The Securities and Exchange Commission today announced that it obtained partial consent judgments against three individuals and an entity previously charged with defrauding investors in a fraudulent and unregistered initial coin offering (ICO) that raised more than $1.8 million from thousands of investors.
According to the SEC’s complaint, which was filed in April 2020, from at least January to March 2018, Dropil sold DROP tokens, claiming that investor funds received for those tokens would be pooled to trade various digital assets by a “trading bot” called Dex. Instead of using investor money to trade with Dex, however, Dropil allegedly diverted the funds raised to other projects and to the founders’ personal digital asset and bank accounts. Dropil also allegedly took actions to give the false appearance that Dex was operational and profitable and misrepresented the volume and dollar amount of DROPs sold both during and after the ICO. The complaint also alleged that during the SEC’s investigation, Dropil produced falsified evidence and testimony.
The SEC’s complaint, filed in federal district court in Los Angeles, charged Dropil and its founders Jeremy McAlpine, Zachary Matar, and Patrick O’Hara with violating the registration provisions of Section 5 of the Securities Act of 1933 and the antifraud provisions of Section 17(a) of the Securities Act, Section 10(b) of the Securities Exchange Act of 1934, and Rule 10b-5 thereunder.
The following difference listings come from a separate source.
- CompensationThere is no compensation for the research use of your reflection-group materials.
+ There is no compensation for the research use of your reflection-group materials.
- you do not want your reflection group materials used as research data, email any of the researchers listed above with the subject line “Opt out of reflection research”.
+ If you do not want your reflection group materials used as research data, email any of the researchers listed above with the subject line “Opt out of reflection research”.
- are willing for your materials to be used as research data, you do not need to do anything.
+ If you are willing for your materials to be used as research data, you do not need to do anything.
Dropil, McAlpine, Matar, and O’Hara have agreed to bifurcated settlements that permanently enjoin them from future violations of these provisions of the federal securities laws and from directly or indirectly participating in the offer, purchase, or sale of digital securities. Under the terms of the settlement, disgorgement, prejudgment interest, and civil penalty will be determined by the court. Dropil, McAlpine, and Matar’s settlements are subject to court approval; O’Hara’s settlement was previously approved by the court on June 30, 2020.
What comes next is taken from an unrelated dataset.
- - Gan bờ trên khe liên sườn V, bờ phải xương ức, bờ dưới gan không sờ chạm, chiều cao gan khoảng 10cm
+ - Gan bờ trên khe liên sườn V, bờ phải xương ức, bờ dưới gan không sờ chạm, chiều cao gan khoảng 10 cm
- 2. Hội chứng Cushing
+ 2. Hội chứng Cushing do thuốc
In a parallel action brought by the U.S. Attorney’s Office for the Central District of California, McAlpine and Matar have agreed to plead guilty to criminal charges for violations of Sections 10(b) and 32 of the Securities Exchange Act of 1934 and Rule 10b-5 thereunder.
The SEC’s investigation was conducted by Roberto Grasso and Tony Regenstreif and supervised by Robert Conrrad. The SEC’s litigation is led Daniel O. Blau and supervised by Amy Jane Longo.